Provided material:
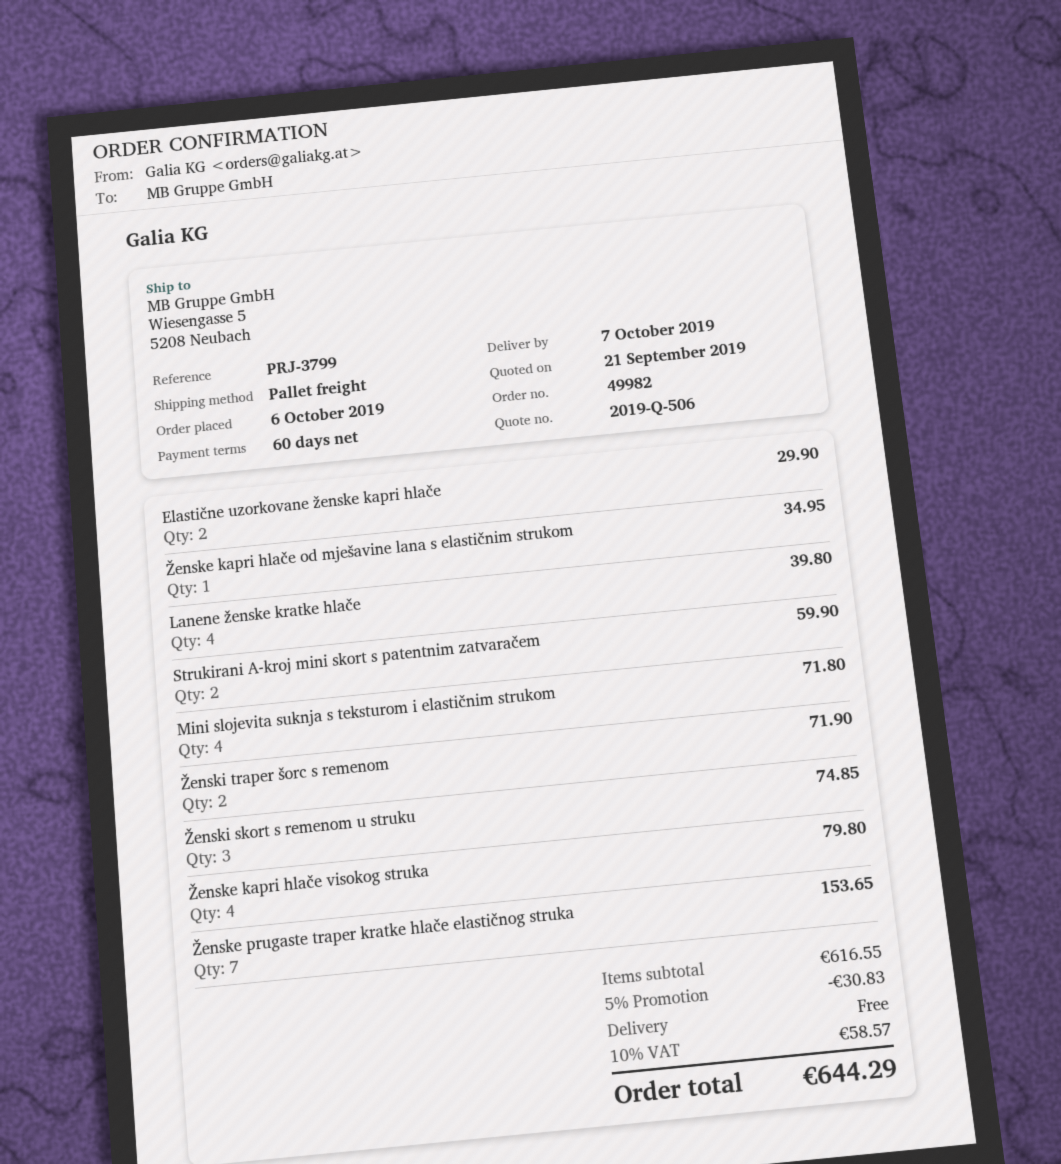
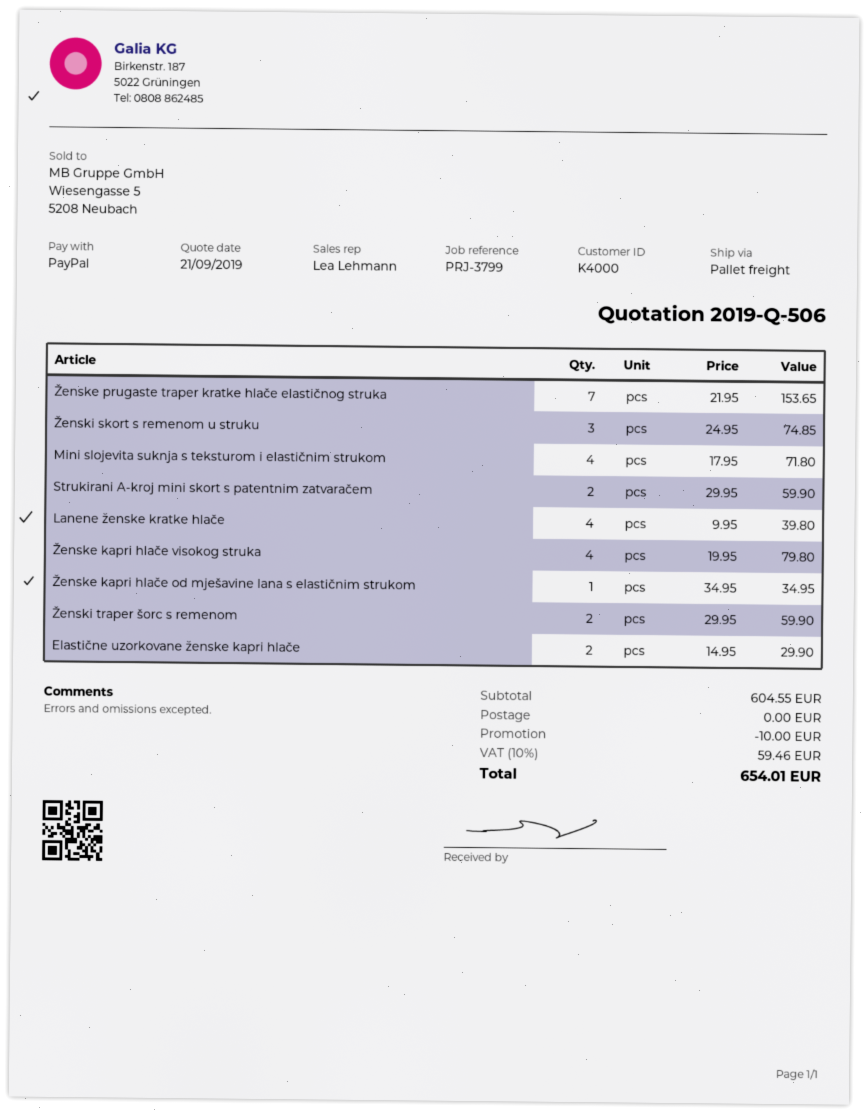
Ženski traper šorc s remenom: 2 for 71.90 -> 2 for 59.90
subtotal: 616.55 -> 604.55
discount: 30.83 -> 10.00
tax: 10% = 58.57 -> 10% = 59.46
total: 644.29 -> 654.01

The task:
Could you give the listing again exactly, minus its pictures?

Solution to the exercise:
Ženski traper šorc s remenom: 2 for 71.90 -> 2 for 59.90
subtotal: 616.55 -> 604.55
discount: 30.83 -> 10.00
tax: 10% = 58.57 -> 10% = 59.46
total: 644.29 -> 654.01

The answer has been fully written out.